Monday, March 3, 2014

Teacher development at Elm City Middle

At Elm City College Prep Middle School, as at most Achievement First schools, we spend a lot of time thinking about teacher development. As I've written before, I believe teacher development should be a school's first priority, not because we should care more about adults than we do about kids, but because the effort we expend to develop teachers leads to a much greater impact on students than a singular focus on individual students.

Our work with teachers falls into four categories, seen through the lens of a science lesson on cell division:

Before the lesson, helping teachers to do the intellectual work to prepare for a lesson. This is a time to ask questions such as "What will a truly exceptional response to this question sound like? What misconceptions do we expect students to have, and what will they sound like? How will we follow up to get students to do the thinking required? How can we create cognitive dissonance to get students to confront their own misconceptions? Where and how can we help students find the joy in this lesson?" Here's where we take an initial "mitosis creates new cells", transform it into "mitosis is an ongoing process that creates new cells through the division of existing cells, initially faster than cells are dying and later, in adulthood, at approximately the same rate as cells are dying." Then we figure out how to ask questions to get kids there when their first response to "how does the number of cells change throughout one's lifetime?" is "You get more cells."

During the lesson, helping teachers with whatever it is they're currently trying to develop in their own teaching. This ranges from classroom management (I might send a signal to scan the room to see who is on-/off- task, or remind a teacher to smile, or whisper to a teacher that they should use proximity to get students A, B, and C back on track) to the broader category of holding a high bar for student outputs (I might ask a student to revise his/her response by using two of the unit's vocabulary words or by restating the answer in a complete sentence, or I might indicate that the teacher should ask a follow-up question to ensure students are building on each other's responses - "I wonder if anyone can add to that last response by using more precise vocabulary?") This real-time coaching is a key component in making sure the intellectual work teachers did ahead of time translates into a positive learning experience for teachers and students in the classroom.

After the lesson, looking through student work to determine how the lesson went and what we can do to improve for next time. This ensures that we're being honest about the impact a lesson had - an in-depth analysis of student work highlights the true impact of the lesson on student understanding in a way that is often overshadowed in the midst of a lesson by how the room "feels." Did students actually understand not only the process of mitosis, but also its function? Can they articulate this understanding in writing, without any "rounding up" needed from us? What are our next steps based on the writing we see?

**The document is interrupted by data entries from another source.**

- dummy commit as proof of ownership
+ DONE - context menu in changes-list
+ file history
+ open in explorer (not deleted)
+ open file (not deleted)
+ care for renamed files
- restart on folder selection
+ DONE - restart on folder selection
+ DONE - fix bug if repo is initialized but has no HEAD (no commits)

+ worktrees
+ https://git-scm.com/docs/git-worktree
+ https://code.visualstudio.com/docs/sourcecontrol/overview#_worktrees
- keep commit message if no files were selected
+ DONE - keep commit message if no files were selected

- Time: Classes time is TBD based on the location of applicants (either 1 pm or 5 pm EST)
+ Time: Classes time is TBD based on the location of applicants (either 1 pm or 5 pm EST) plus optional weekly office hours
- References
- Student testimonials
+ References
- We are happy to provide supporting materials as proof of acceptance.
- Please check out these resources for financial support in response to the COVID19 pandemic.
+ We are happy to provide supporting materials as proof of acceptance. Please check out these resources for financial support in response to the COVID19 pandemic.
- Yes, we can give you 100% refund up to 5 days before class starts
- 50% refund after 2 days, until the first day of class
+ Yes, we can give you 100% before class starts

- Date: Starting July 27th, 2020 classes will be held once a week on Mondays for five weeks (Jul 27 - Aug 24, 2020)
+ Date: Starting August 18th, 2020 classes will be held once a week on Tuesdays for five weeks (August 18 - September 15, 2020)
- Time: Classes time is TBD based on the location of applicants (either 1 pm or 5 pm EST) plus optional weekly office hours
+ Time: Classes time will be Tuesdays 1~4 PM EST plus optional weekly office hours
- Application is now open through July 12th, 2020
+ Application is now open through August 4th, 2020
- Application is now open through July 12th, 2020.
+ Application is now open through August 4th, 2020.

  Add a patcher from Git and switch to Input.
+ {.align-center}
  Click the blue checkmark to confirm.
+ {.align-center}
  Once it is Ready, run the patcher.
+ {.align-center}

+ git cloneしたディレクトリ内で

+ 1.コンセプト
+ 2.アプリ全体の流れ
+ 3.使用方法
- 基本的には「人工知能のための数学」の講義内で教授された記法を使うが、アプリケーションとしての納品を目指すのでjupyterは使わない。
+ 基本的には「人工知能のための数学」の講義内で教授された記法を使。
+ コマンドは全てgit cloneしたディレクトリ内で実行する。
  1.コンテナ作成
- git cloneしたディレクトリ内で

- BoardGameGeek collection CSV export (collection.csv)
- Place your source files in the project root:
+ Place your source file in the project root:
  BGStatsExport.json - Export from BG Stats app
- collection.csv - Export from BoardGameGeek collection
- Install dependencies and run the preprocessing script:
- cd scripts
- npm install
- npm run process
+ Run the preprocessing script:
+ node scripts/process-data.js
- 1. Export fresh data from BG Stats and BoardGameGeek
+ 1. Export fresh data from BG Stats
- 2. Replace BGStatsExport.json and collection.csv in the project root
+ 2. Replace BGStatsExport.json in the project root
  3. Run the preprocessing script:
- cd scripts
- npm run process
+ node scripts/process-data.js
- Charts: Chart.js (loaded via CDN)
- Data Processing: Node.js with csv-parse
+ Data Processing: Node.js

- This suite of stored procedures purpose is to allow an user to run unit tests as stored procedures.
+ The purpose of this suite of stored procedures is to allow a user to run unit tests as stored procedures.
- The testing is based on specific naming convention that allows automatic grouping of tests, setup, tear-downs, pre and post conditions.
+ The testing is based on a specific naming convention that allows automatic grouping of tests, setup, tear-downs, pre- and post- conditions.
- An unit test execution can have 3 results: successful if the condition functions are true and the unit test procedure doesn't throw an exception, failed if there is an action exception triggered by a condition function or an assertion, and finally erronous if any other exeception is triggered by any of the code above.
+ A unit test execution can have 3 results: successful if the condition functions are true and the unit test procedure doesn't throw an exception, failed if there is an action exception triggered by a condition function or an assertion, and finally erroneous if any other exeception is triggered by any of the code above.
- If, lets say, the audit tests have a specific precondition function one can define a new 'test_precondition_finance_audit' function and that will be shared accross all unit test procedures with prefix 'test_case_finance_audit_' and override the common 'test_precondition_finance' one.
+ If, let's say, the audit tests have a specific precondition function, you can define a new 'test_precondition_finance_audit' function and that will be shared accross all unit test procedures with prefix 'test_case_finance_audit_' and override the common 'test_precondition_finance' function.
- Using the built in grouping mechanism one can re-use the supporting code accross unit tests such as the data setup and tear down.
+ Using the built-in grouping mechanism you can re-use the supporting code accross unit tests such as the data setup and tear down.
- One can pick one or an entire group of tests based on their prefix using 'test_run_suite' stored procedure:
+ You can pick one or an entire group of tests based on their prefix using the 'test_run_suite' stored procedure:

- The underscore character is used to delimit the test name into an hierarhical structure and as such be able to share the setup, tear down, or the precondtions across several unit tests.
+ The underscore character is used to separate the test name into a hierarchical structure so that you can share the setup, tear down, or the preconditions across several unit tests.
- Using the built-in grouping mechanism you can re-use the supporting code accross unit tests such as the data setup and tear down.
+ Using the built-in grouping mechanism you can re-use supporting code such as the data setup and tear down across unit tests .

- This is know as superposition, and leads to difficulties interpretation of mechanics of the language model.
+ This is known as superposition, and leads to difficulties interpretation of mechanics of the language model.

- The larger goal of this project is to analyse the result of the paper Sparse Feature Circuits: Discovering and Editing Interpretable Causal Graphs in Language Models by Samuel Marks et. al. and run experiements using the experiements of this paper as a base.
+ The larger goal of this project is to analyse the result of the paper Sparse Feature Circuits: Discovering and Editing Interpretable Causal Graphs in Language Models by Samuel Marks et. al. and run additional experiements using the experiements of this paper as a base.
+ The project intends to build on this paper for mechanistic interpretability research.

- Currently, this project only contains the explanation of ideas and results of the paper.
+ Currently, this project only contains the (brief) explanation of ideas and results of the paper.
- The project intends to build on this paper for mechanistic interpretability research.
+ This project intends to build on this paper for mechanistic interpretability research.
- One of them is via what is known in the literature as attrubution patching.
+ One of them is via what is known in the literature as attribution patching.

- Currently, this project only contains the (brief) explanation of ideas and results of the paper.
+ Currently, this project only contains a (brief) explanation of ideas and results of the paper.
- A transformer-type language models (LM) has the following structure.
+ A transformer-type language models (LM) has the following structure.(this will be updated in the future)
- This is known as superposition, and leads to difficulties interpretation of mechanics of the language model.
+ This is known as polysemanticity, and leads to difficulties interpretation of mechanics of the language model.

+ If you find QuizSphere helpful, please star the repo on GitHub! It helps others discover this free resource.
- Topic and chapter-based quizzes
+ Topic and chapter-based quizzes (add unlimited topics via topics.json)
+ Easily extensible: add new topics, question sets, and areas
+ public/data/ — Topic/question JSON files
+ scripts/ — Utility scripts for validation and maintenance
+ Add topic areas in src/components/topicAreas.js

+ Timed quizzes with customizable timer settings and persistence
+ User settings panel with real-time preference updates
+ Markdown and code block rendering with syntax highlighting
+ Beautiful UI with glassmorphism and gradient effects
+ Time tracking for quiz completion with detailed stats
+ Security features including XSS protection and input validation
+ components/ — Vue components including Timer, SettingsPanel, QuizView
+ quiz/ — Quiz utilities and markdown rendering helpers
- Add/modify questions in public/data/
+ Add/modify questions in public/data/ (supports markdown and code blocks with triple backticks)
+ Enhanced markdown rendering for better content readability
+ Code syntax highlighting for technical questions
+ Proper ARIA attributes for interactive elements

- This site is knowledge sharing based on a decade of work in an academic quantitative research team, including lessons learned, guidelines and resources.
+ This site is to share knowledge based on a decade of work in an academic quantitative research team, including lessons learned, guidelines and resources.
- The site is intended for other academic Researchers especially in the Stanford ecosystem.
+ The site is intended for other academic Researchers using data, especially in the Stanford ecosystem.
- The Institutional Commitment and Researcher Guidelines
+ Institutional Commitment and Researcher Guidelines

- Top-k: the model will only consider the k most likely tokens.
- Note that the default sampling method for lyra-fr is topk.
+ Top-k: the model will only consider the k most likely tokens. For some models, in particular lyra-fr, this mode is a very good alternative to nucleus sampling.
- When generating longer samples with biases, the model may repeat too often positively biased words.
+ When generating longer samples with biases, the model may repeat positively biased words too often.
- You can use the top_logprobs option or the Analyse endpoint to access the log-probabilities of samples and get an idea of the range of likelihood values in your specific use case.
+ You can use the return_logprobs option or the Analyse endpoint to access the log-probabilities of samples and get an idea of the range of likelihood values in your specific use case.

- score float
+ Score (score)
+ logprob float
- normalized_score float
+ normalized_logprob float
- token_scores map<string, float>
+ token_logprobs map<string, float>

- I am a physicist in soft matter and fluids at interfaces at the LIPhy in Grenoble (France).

Finally, about once a week, we work on the important parts of teaching that don't fit into a single lesson. How can we develop our capacity to promote an inclusive environment in which we are understanding and affirming our kids' identities? What do these unit tests reveal about what I should re-teach and how? What are best practices for grading/giving feedback to students/calling home about homework? How can we make the most of our time at school so we're not taking hours of work home every night? How can we motivate students who we're not currently reaching? How can I develop as an instructional leader? How can I give this critical feedback to a colleague?

This may sound like a lot of meetings. First of all, this doesn't mean four meetings a week. Usually it's one or two, and we don't get to do all of this with every teacher every week. Second, I think it's strange that so many teachers in so many schools are essentially left to figure all of this out on their own. These are not the dreaded "staff meetings" with a room full of teachers listening to a presentation - they're intellectually stimulating collaborative work sessions where teachers develop their skills while planning to help students develop theirs.

It's tough to pick a favorite part of this process, but for me it's a tie between 1) seeing the joyful rigor we've planned for come to life for kids during the real-time coaching part of this process and 2) looking at student work to see what students produced. The first is wonderful because it's great to see kids smiling and learning and saying brilliant things, and the second is great because it allows us to both celebrate kids' progress and figure out what we can do to help them continue to grow. I cannot imagine a better way to spend the day.